Elle débute par l’arrivée à Fornali de Sir Warden Chilcott. La révélation de l’excentricité  britannique, des chasses à courre, du yachting, fut séminale pour une région à la nature rude et sauvage. Sans doute, la folie douce ou l’orgueil – selon les points de vue – de vouloir plier le réel à ses rêves bouscula-t-elle le penchant fataliste d’une population enracinée dans ces lieux, depuis toujours, comme l’herbe du maquis. Tout autour s’agitait comme dans une crèche de Noël – le pêcheur et la pêche miraculeuse, le maréchal-ferrant -. C’était le début d’une nouvelle ère, la sortie des ténèbres originelles pour la lumière d’une civilisation éblouissante.

A peine renée, le temps des tragédies fondatrices s’abat sur  la société saint-florentine,  la guerre de 14, le parricide de  Joseph Casale sorte de magnifique Œdipe,  finissent de transformer ces gens ordinaires en personnages mythologiques. Ils sont prêts pour l’arrivée des Bonnin de La Bonninière, Jean et Paule de Beaumont. L’élite française d’alors, hédoniste, avant-gardiste, se succède à Campo di Fiori. Elle apporte dans ses bagages les tenues presque déshabillées, les chasses pharaoniques, les sorties en mer avec le Saint-Frusquin comme à la grande époque de la cour de Versailles. Elle est prise naturellement sous l’aile protectrice des gens de Saint Florent qui l’approvisionne en tout, prend soin des domaines lorsqu’ils sont désertés, arrange toutes les difficultés, exauce les désirs.
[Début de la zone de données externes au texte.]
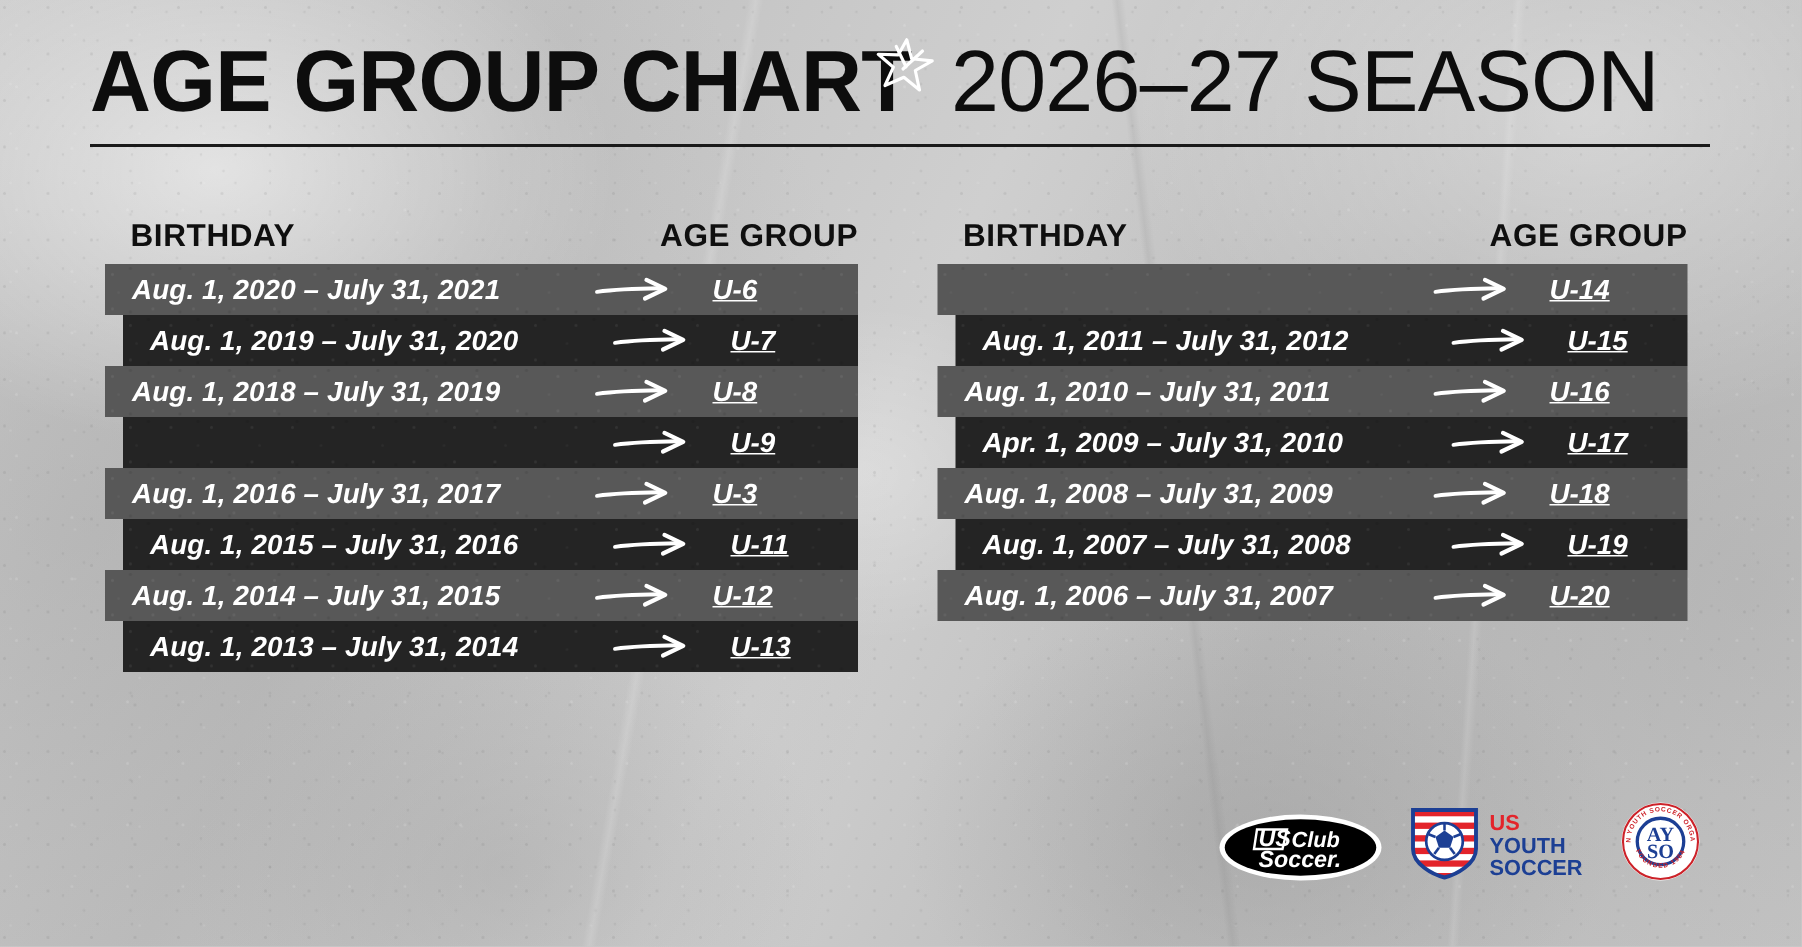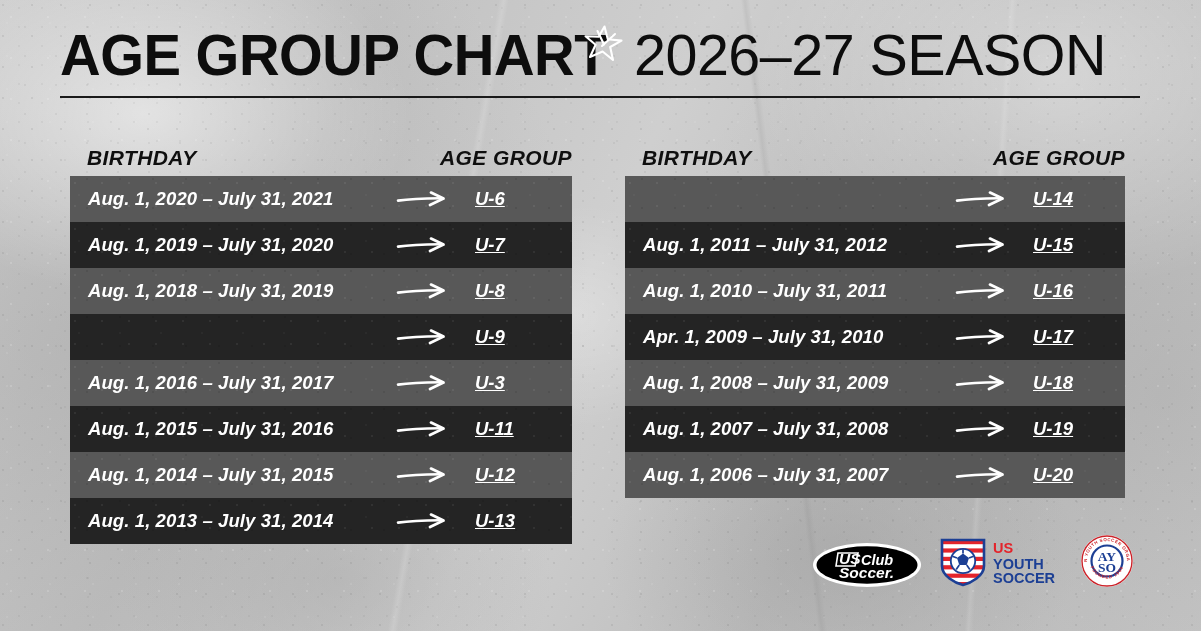"BIRTHDAY" .col-headers { font-style: italic -> none }
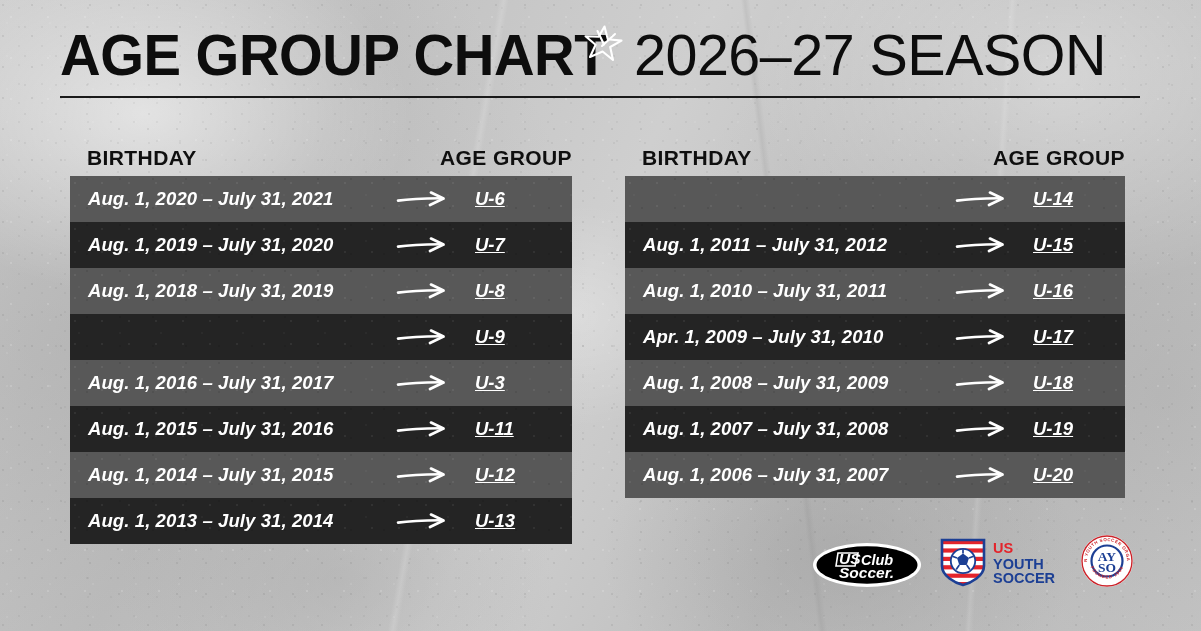"Aug. 1, 2020 – July" .row { height: 46px -> 34px }
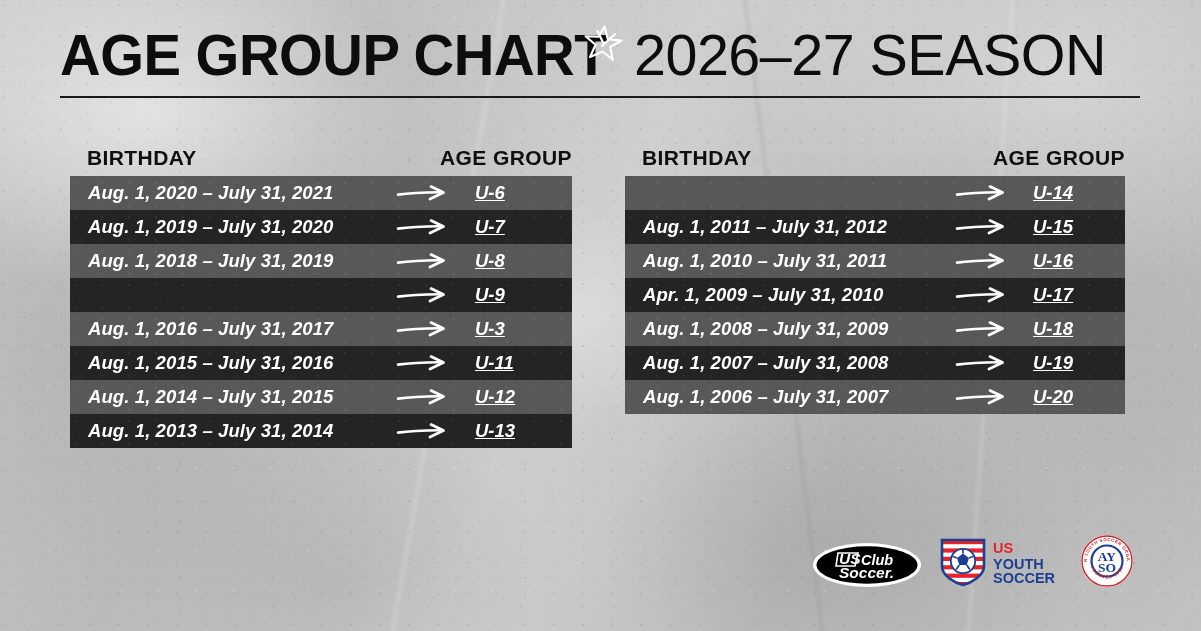"Aug. 1, 2019 – July" .row.dark { margin-left: none -> 12px }
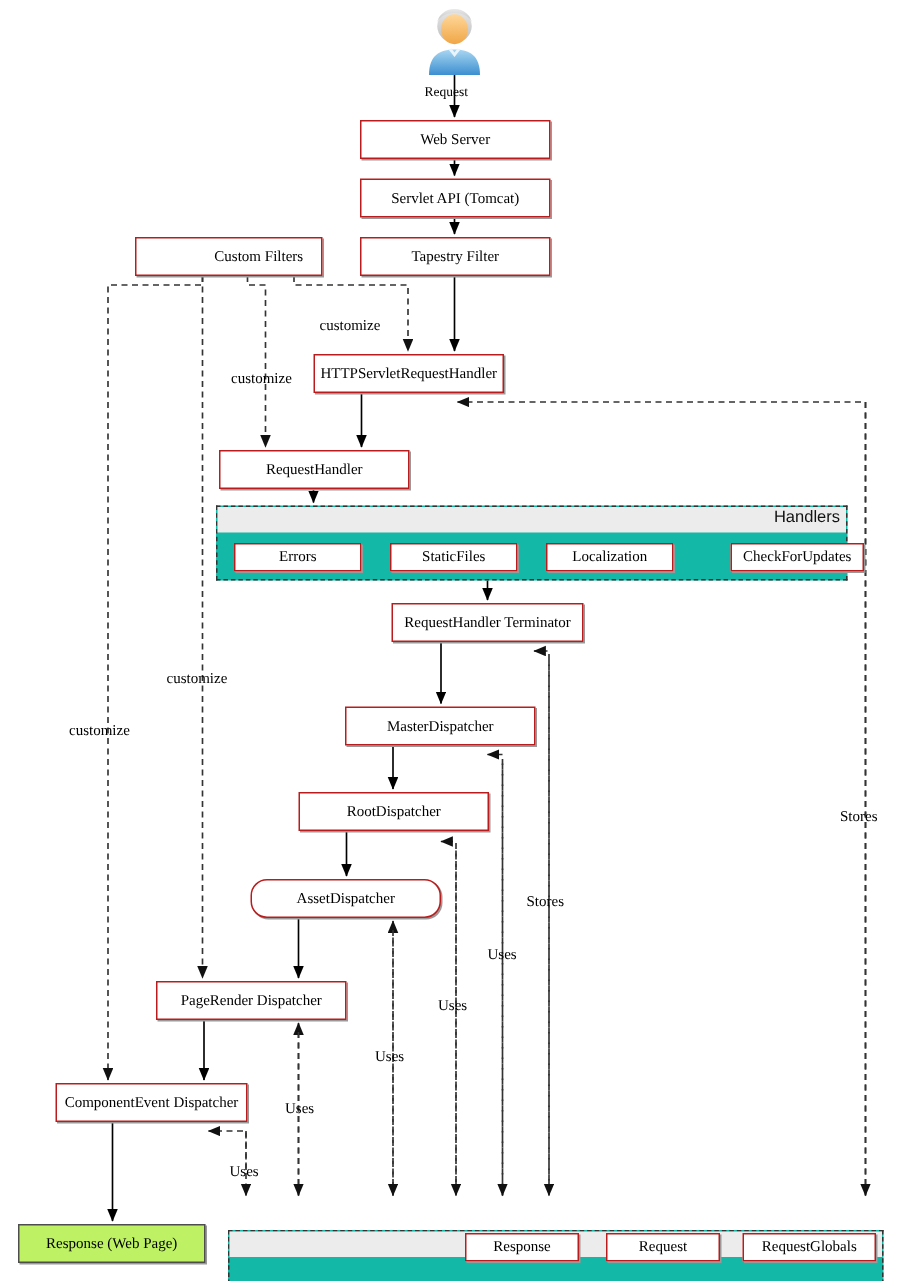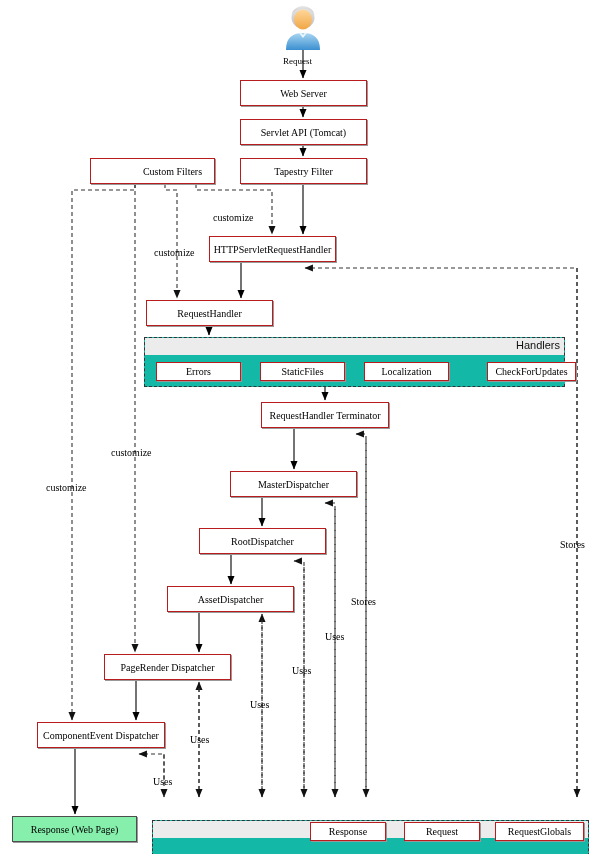"AssetDispatcher" div.node { border-radius: none -> 11px }
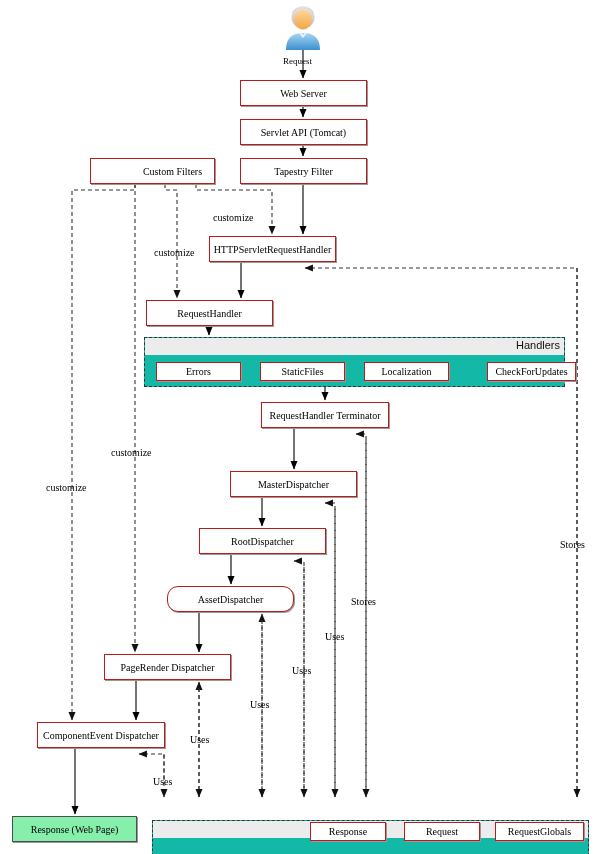"Response (Web Page)" .node.green { background: #86efac -> #bef264 }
Les anges gardiens se nomment Octave et Jeannine, et Jeannette Scotto, à la longue une sorte de  fusion s’est opérée entre eux et les Beaumont, et par leur intermédiaire avec toute la population. Était-ce à cause d’une fascination mutuelle provoquée par la ruralité sauvage et retenue d’une part et les profondes racines terriennes d’une vieille noblesse française conservatrice, d’autre part  ? C’est comme les histoires d’amour, elles défient toutes les explications.

Le cycle de la chronique se termine sur le nouveau de Saint-Florent, les nouveaux éclairés : Henri Orenga, Ange et Luc Leccia, Maitre Hide…, et Marie Ferranti qui en fait évidemment partie. L’improbable greffe a finalement pris, les fleurs de l’art ont tiré avantage de la sève sauvage du maquis et sont aujourd’hui reconnues internationalement.

Cette chronique est la mythologie de Saint-Florent, la véritable histoire de sa fondation, et Marie Ferranti se pose comme en étant l’Homère ou le Virgile. Elle sort du genre convenu, léger et contingent, entre lecteur et écrivain, ici les personnages sont réels et la littérature reprend une fonction sociale et spirituelle qu’elle avait à l’origine.

Avait-t-elle cette littérature à l’esprit lorsqu’elle conçut Cors’odissea, le périple de trois ans qui doit traverser toute la Corse de résidence artistique en résidence artistique ? Il a débuté ce mois-ci à Olmi Cappella, gonflé de tous nos espoirs.